=== TASK TO COMPLETE ===
Where an entry contains an image, leave the image out; restate everything else exactly.

=== INPUT RECORDS ===
[Start of section]

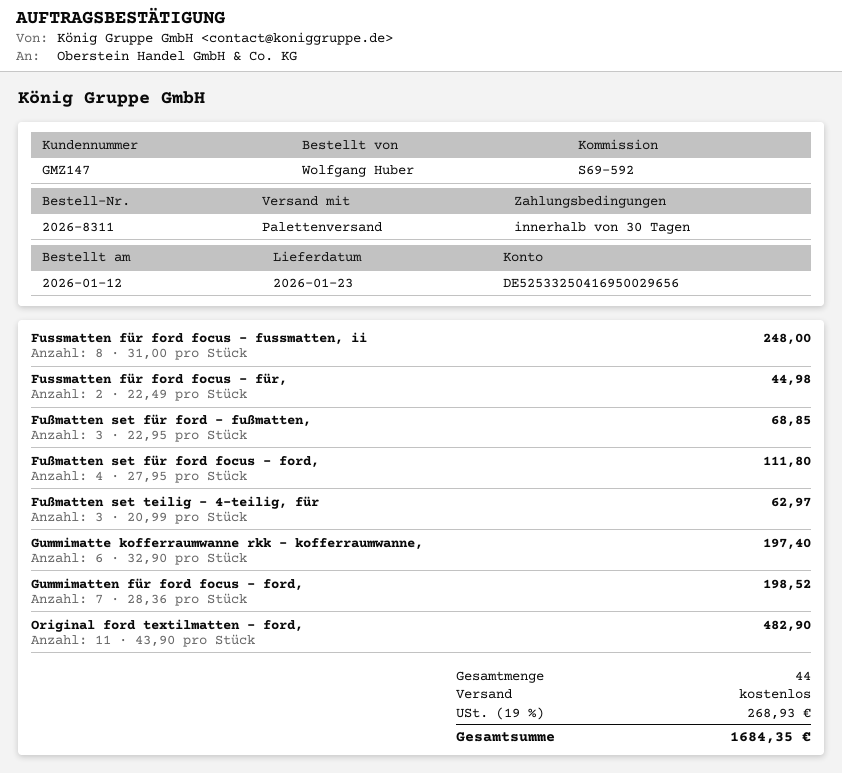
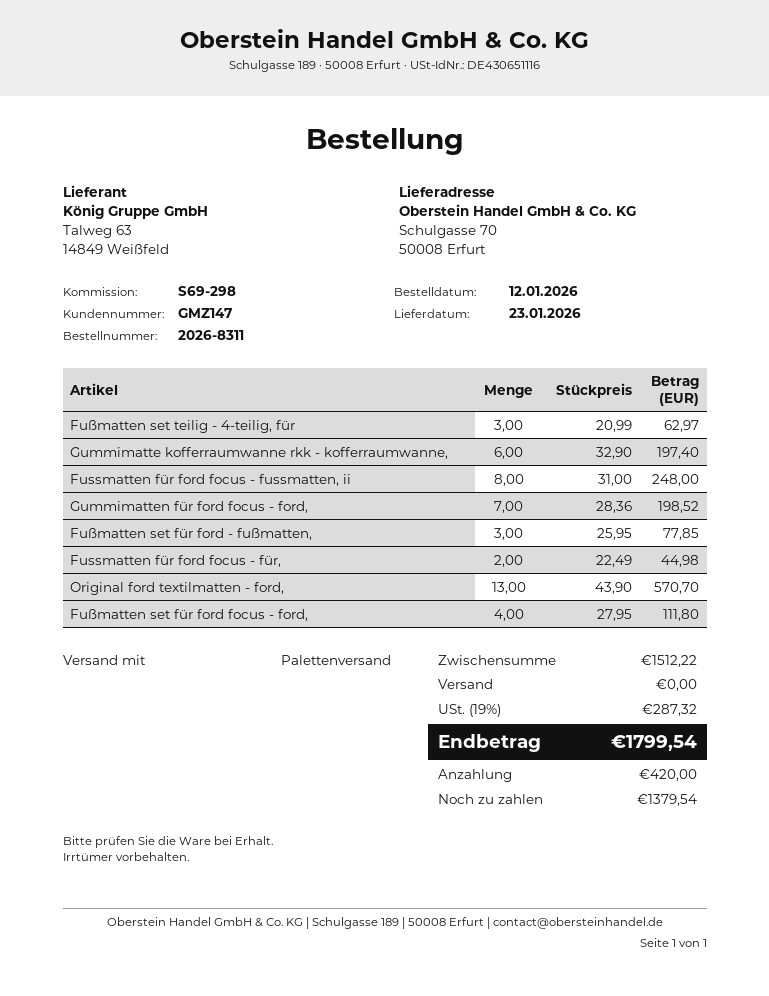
reference: S69-592 -> S69-298
Fußmatten set für ford - fußmatten,: 3 x 22.95 = 68.85 -> 3 x 25.95 = 77.85
Original ford textilmatten - ford,: 11 x 43.90 = 482.90 -> 13 x 43.90 = 570.70
tax: 19% = 268.93 -> 19% = 287.32
total: 1684.35 -> 1799.54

[End of section]

=== RESULT OF THIS TASK ===
reference: S69-592 -> S69-298
Fußmatten set für ford - fußmatten,: 3 x 22.95 = 68.85 -> 3 x 25.95 = 77.85
Original ford textilmatten - ford,: 11 x 43.90 = 482.90 -> 13 x 43.90 = 570.70
tax: 19% = 268.93 -> 19% = 287.32
total: 1684.35 -> 1799.54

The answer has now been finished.